*REQUIRED ACTION*: The answer must be every line of the data that holds the word "Jeet".
------ DATA TO PROCESS
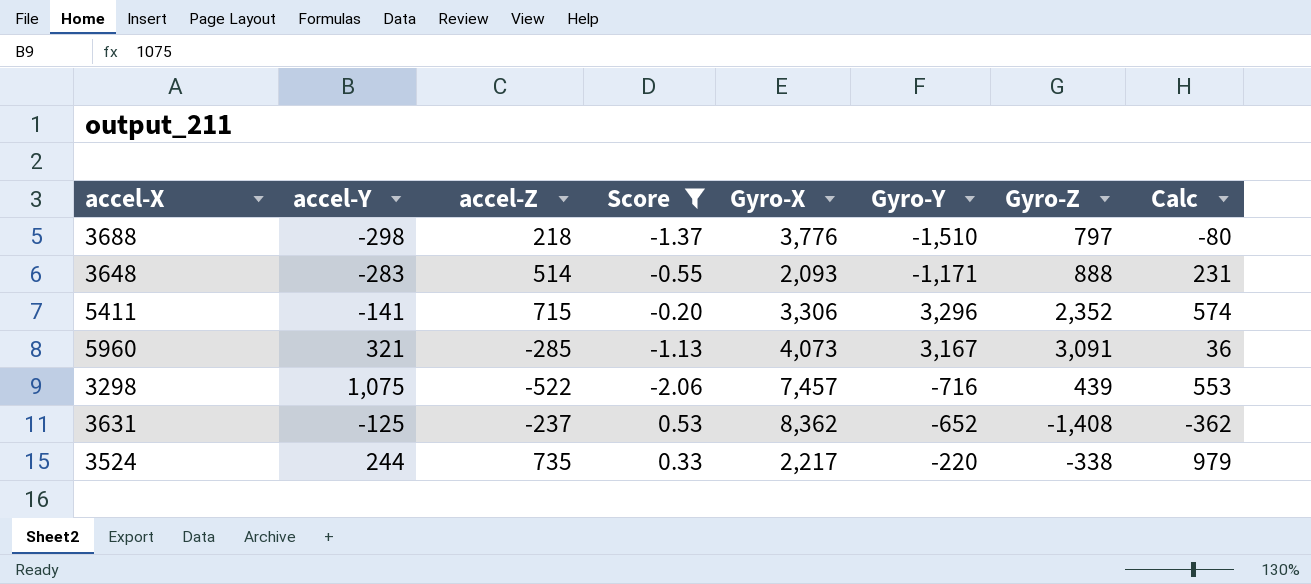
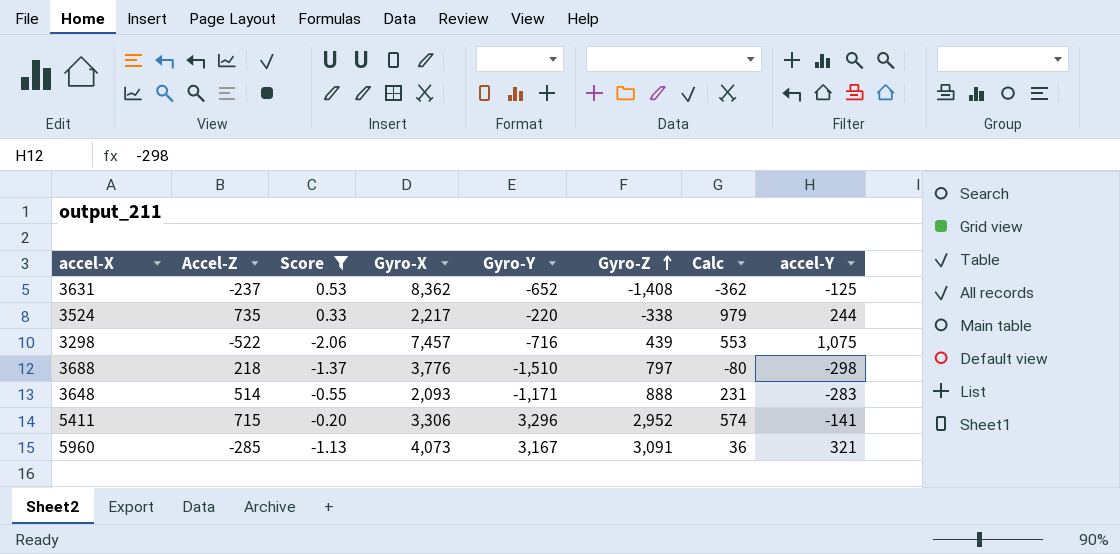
row order: none -> Gyro-Z ascending
column name: accel-Z -> Accel-Z
column accel-Y | position: 2 -> 8
5411 | Gyro-Z: 2,352 -> 2,952

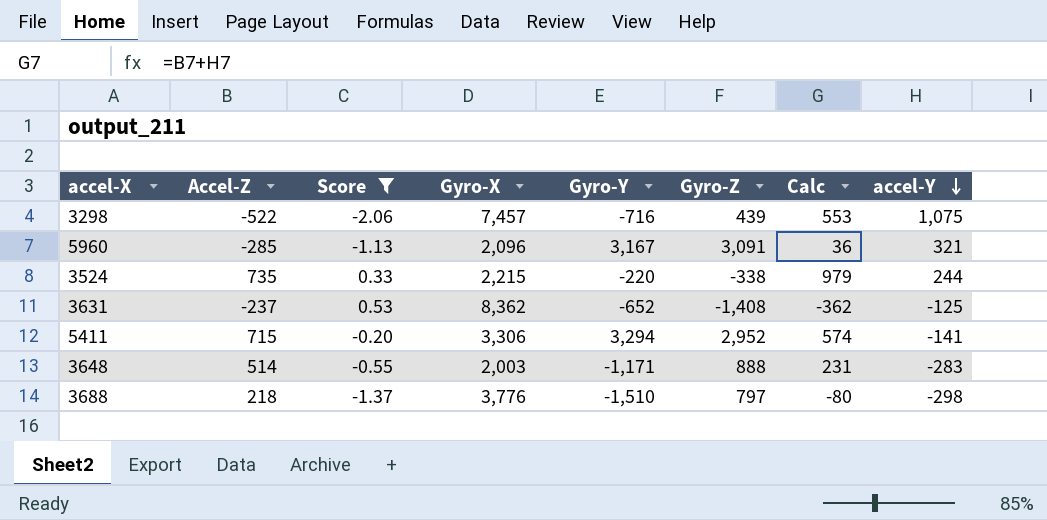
row order: Gyro-Z ascending -> accel-Y descending
5960 | Gyro-X: 4,073 -> 2,096
3524 | Gyro-X: 2,217 -> 2,215
5411 | Gyro-Y: 3,296 -> 3,294
3648 | Gyro-X: 2,093 -> 2,003

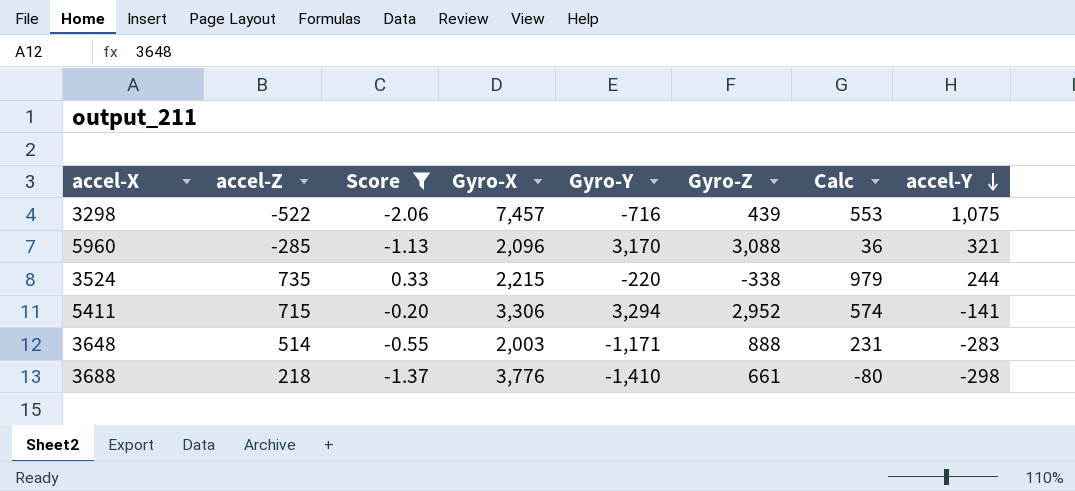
column name: Accel-Z -> accel-Z
row 3631: -237 | 0.53 | 8,362 | -652 | -1,408 | -362 | -125 -> none
5960 | Gyro-Y: 3,167 -> 3,170
5960 | Gyro-Z: 3,091 -> 3,088
3688 | Gyro-Y: -1,510 -> -1,410
3688 | Gyro-Z: 797 -> 661

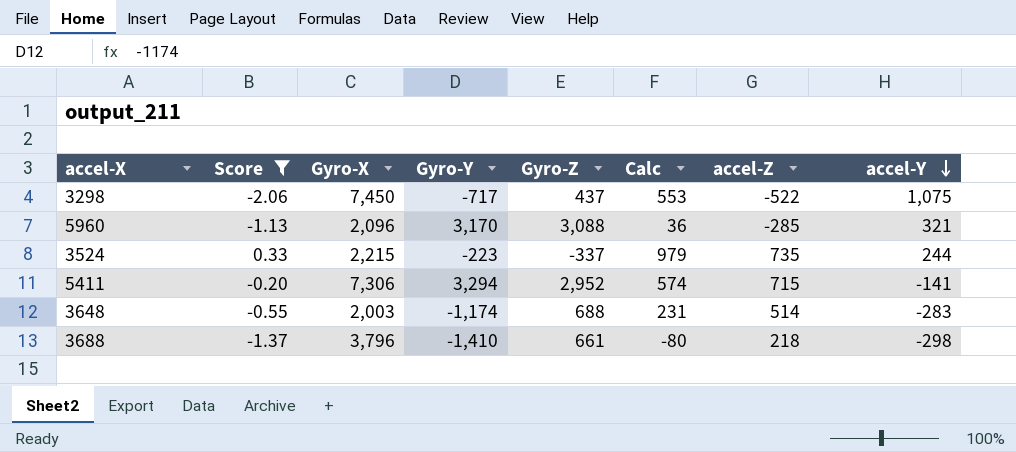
column accel-Z | position: 2 -> 7
3298 | Gyro-X: 7,457 -> 7,450
3298 | Gyro-Y: -716 -> -717
3298 | Gyro-Z: 439 -> 437
3524 | Gyro-Y: -220 -> -223
3524 | Gyro-Z: -338 -> -337
5411 | Gyro-X: 3,306 -> 7,306
3648 | Gyro-Y: -1,171 -> -1,174
3648 | Gyro-Z: 888 -> 688
3688 | Gyro-X: 3,776 -> 3,796

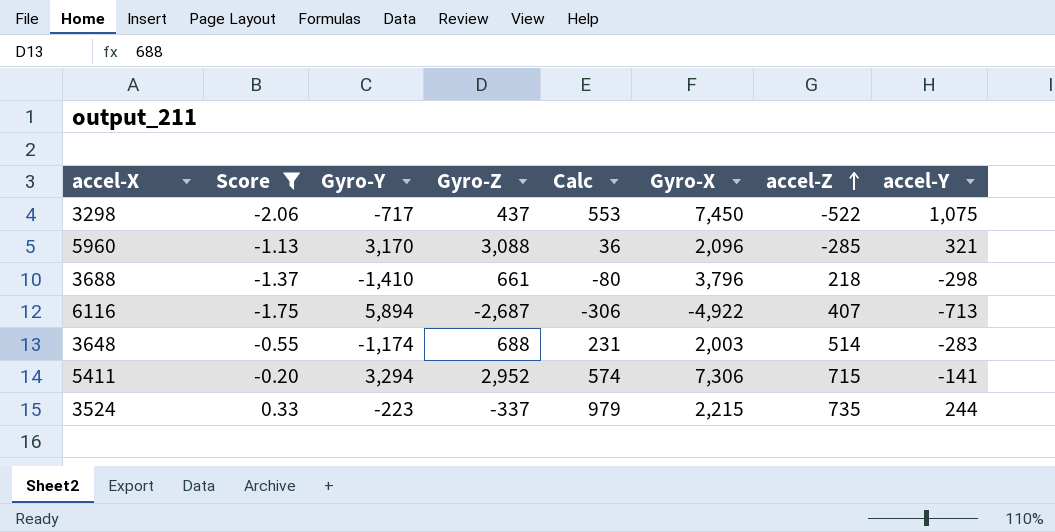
row order: accel-Y descending -> accel-Z ascending
column Gyro-X | position: 3 -> 6
row 6116: none -> -1.75 | 5,894 | -2,687 | -306 | -4,922 | 407 | -713

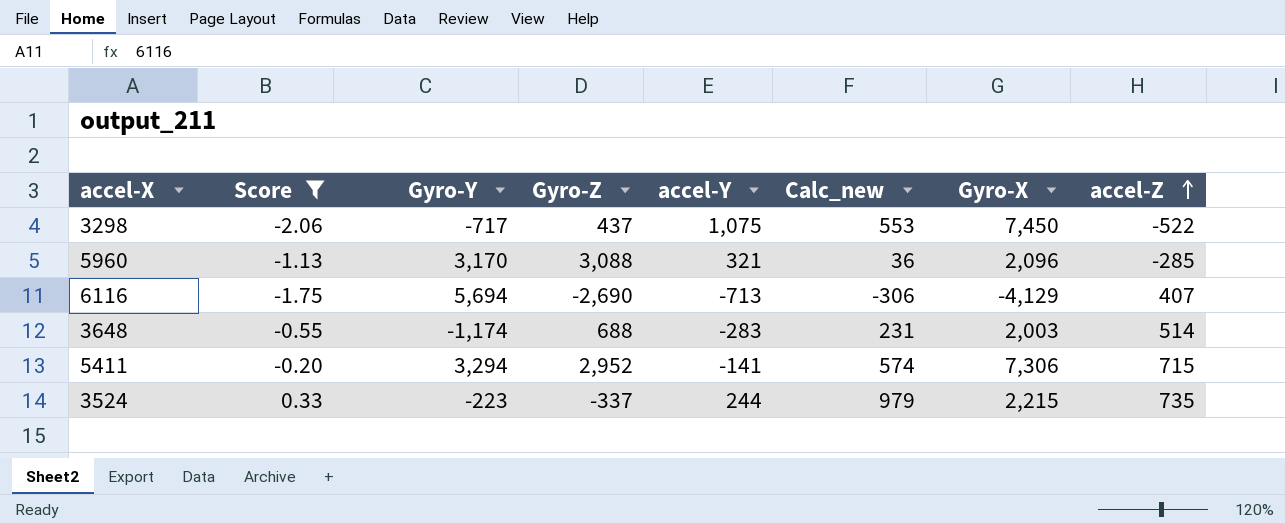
column accel-Y | position: 8 -> 5
column name: Calc -> Calc_new
row 3688: -1.37 | -1,410 | 661 | -80 | 3,796 | 218 | -298 -> none
6116 | Gyro-Y: 5,894 -> 5,694
6116 | Gyro-Z: -2,687 -> -2,690
6116 | Gyro-X: -4,922 -> -4,129

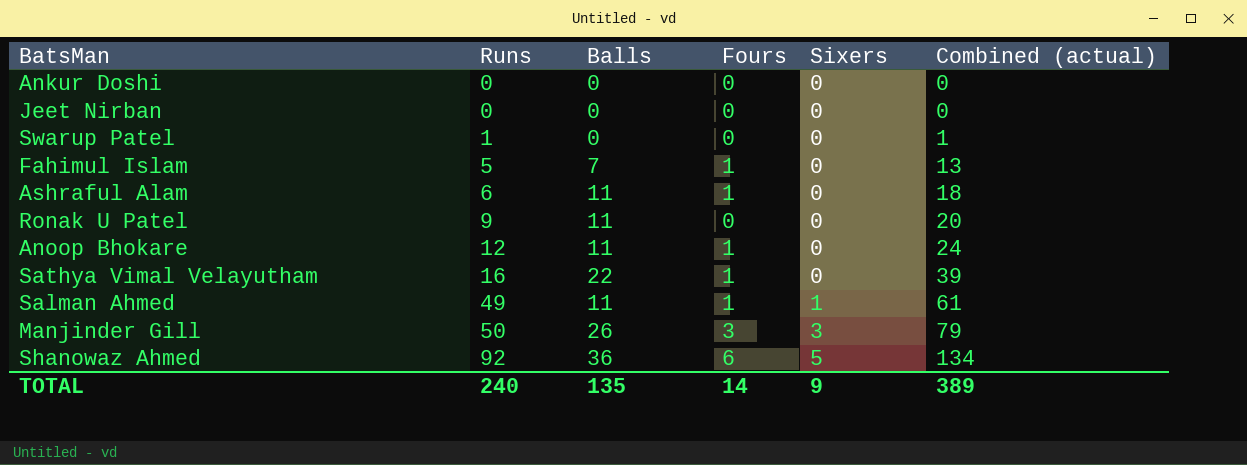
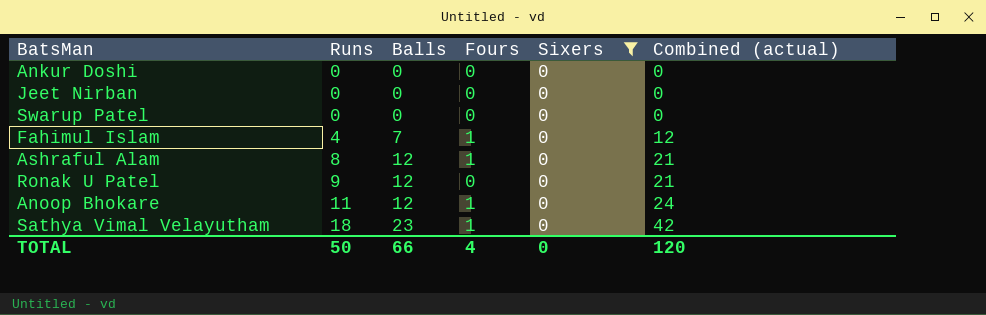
filter: none -> Sixers = 0
Swarup Patel | Runs: 1 -> 0
Swarup Patel | Combined (actual): 1 -> 0
Fahimul Islam | Runs: 5 -> 4
Fahimul Islam | Combined (actual): 13 -> 12
Ashraful Alam | Runs: 6 -> 8
Ashraful Alam | Balls: 11 -> 12
Ashraful Alam | Combined (actual): 18 -> 21
Ronak U Patel | Balls: 11 -> 12
Ronak U Patel | Combined (actual): 20 -> 21
Anoop Bhokare | Runs: 12 -> 11
Anoop Bhokare | Balls: 11 -> 12
Sathya Vimal Velayutham | Runs: 16 -> 18
Sathya Vimal Velayutham | Balls: 22 -> 23
Sathya Vimal Velayutham | Combined (actual): 39 -> 42
TOTAL | Runs: 240 -> 50
TOTAL | Balls: 135 -> 66
TOTAL | Fours: 14 -> 4
TOTAL | Sixers: 9 -> 0
TOTAL | Combined (actual): 389 -> 120

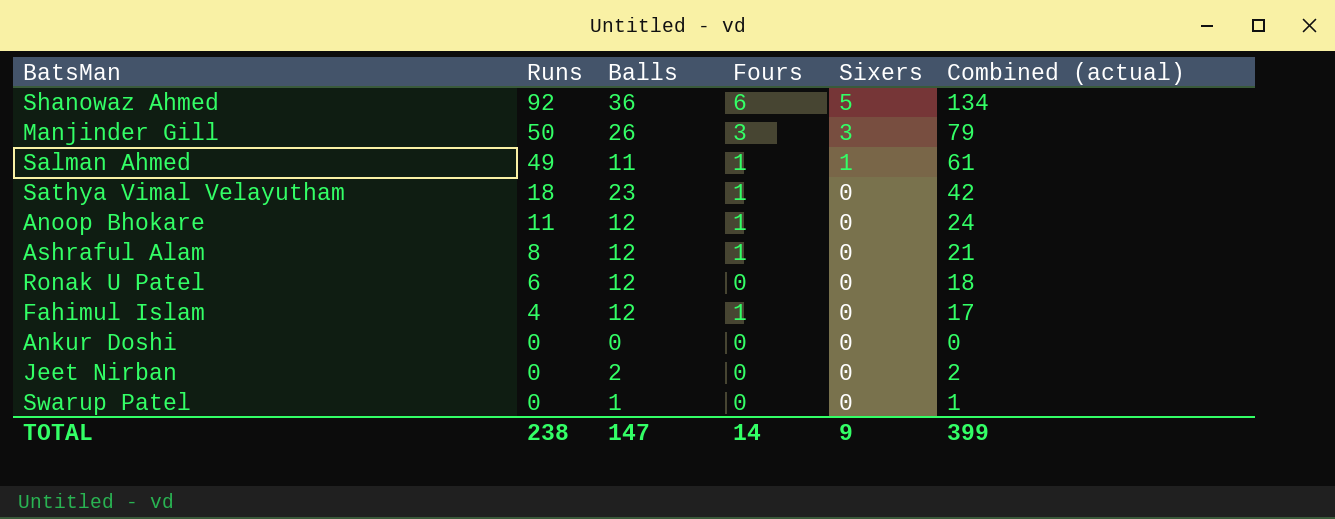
filter: Sixers = 0 -> none
row order: Runs ascending -> Runs descending
Ronak U Patel | Runs: 9 -> 6
Ronak U Patel | Combined (actual): 21 -> 18
Fahimul Islam | Balls: 7 -> 12
Fahimul Islam | Combined (actual): 12 -> 17
Jeet Nirban | Balls: 0 -> 2
Jeet Nirban | Combined (actual): 0 -> 2
Swarup Patel | Balls: 0 -> 1
Swarup Patel | Combined (actual): 0 -> 1
TOTAL | Runs: 50 -> 238
TOTAL | Balls: 66 -> 147
TOTAL | Fours: 4 -> 14
TOTAL | Sixers: 0 -> 9
TOTAL | Combined (actual): 120 -> 399

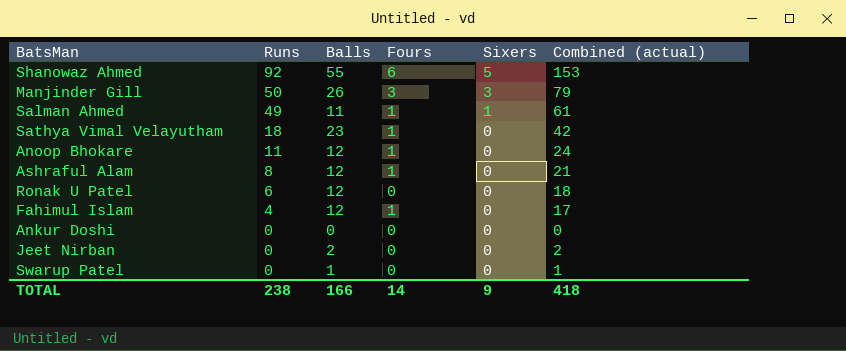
Shanowaz Ahmed | Balls: 36 -> 55
Shanowaz Ahmed | Combined (actual): 134 -> 153
TOTAL | Balls: 147 -> 166
TOTAL | Combined (actual): 399 -> 418

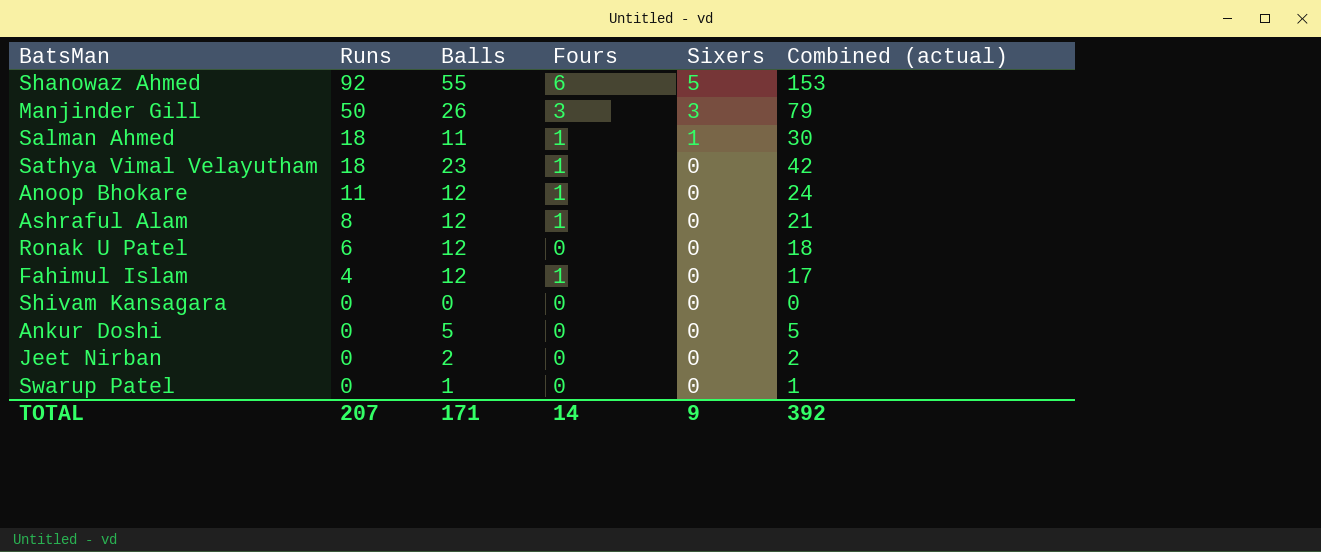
Salman Ahmed | Runs: 49 -> 18
Salman Ahmed | Combined (actual): 61 -> 30
row Shivam Kansagara: none -> 0 | 0 | 0 | 0 | 0
Ankur Doshi | Balls: 0 -> 5
Ankur Doshi | Combined (actual): 0 -> 5
TOTAL | Runs: 238 -> 207
TOTAL | Balls: 166 -> 171
TOTAL | Combined (actual): 418 -> 392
------------
*WRITTEN ANSWER*:
Jeet Nirban | Balls: 0 -> 2
Jeet Nirban | Combined (actual): 0 -> 2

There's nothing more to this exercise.